Daimler espère se reprendre en 2010, et son patron Dieter Zetsche a annoncé qu'il tablait, malgré «un environnement difficile», sur un bénéfice Ebit de plus de 2,3 milliards d'euros (contre une perte Ebit d'1,5 milliard en 2009).

Cela n'a pas suffi à rassurer les investisseurs, très déçus par les résultats financiers du groupe, qui ont aussi sanctionné l'absence de dividende en 2009. Vers 10h40, l'action Daimler chutait de 6,3% à 30,95 euros, dans un indice Dax en hausse de 0,35%.

L'année 2009 a été «une année exceptionnellement mauvaise pour l'économie, pour l'automobile et pour Daimler», s'est justifié M. Zetsche. Le chiffre d'affaires du groupe a reculé de 20% et il a inscrit une perte nette de 2,6 milliards d'euros, contre un bénéfice net de 1,4 milliard l'année précédente.

«Le recul du résultat est avant tout à relier aux baisses des ventes, mais aussi à la concurrence renforcée et à la baisse des prix sur le marché», a-t-il résumé.

«Daimler a déçu, car il fait moins bien que les autres constructeurs automobiles», estime pour sa part Frank Schwope, de NordLB.

Dans les voitures haut de gamme, Daimler recule plus que le numéro un BMW, qui a limité la baisse de son chiffre d'affaires à 4,7% en 2009, et fera «certainement moins bien» qu'Audi, qui n'a pas encore annoncé ses chiffres, mais l'a délogé de la deuxième marche du podium en janvier, indique l'expert à l'AFP.

Les ventes de voitures particulières se sont reprises chez Daimler au deuxième semestre, mais n'ont pas pu effacer le recul enregistré au pire de la crise. La branche accuse une perte Ebit de 500 millions d'euros.

Les camions, dont Daimler est le premier constructeur mondial, ont pour leur part battu en retraite: ventes en baisse de 36% sur l'année, et un milliard d'euros de déficit d'exploitation.

Là aussi, «Daimler fait moins bien que son concurrent MAN», juge M. Schwope.

Les bus (-12%) et les petits utilitaires (-34%) n'ont pas non plus brillé.

Tous les marchés ont souffert, à l'exception de la Chine. Las, le premier marché automobile mondial ne représente que 6% des ventes de Daimler, bien plus dépendant des États-Unis, encore convalescents, que ses concurrents.

Le constructeur de Stuttgart a également dû compter avec des éléments exceptionnels: 340 millions pour finir de restructurer ses activités de camions au Japon (Fuso Trucks) et aux États-Unis, et 294 millions pour achever sa séparation d'avec Chrysler, notamment.

Daimler s'en remet désormais au «succès des nouveaux modèles sur le marché» avec notamment la montée en puissance de la nouvelle génération de la limousine Classe E, et à «une reprise modérée des principaux marchés».
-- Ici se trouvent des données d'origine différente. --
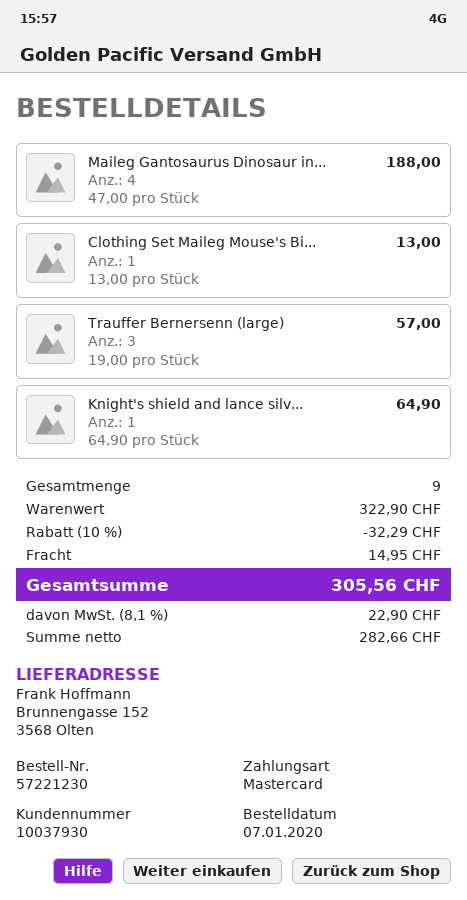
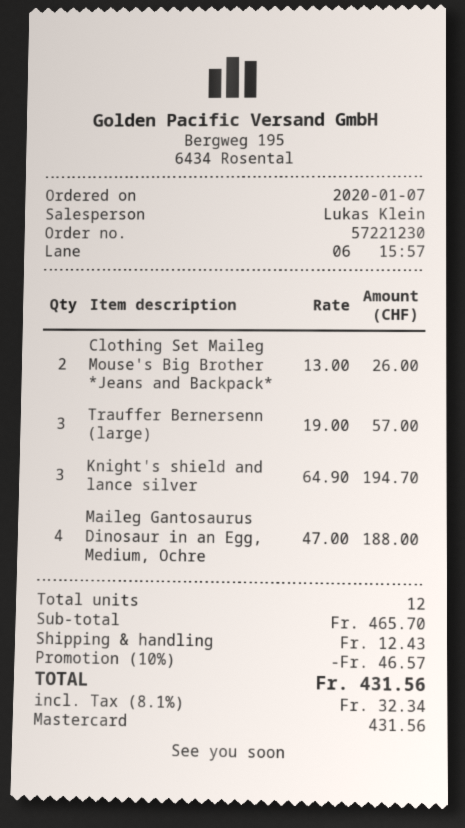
Clothing Set Maileg Mouse's Bi...: 1 x 13.00 = 13.00 -> 2 x 13.00 = 26.00
Knight's shield and lance silv...: 1 x 64.90 = 64.90 -> 3 x 64.90 = 194.70
total quantity: 9 -> 12
subtotal: 322.90 -> 465.70
discount: 10% = 32.29 -> 10% = 46.57
shipping: 14.95 -> 12.43
tax: 8.1% = 22.90 -> 8.1% = 32.34
total: 305.56 -> 431.56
Mais les prévisions sont «optimistes», selon M. Schwope. «Le groupe a un problème de modèles. Les voitures du numéro un BMW sont moins polluantes, et celles d'Audi sont considérées comme supérieures pour le design», juge-t-il.

Daimler, trop petit, ne peut pas non plus compter sur les économies d'échelle d'Audi, qui s'appuie sur sa maison-mère Volkswagen.

M. Zetsche a répété qu'il comptait conclure une coopération sur certains modèles au premier semestre, et discute notamment avec Renault.

Il pourrait aussi intensifier sa restructuration, après avoir économisé 5,3 milliards d'euros en 2009. Il a récemment fait rappeler au directoire Wolfgang Bernhard, un spécialiste des réductions de coûts.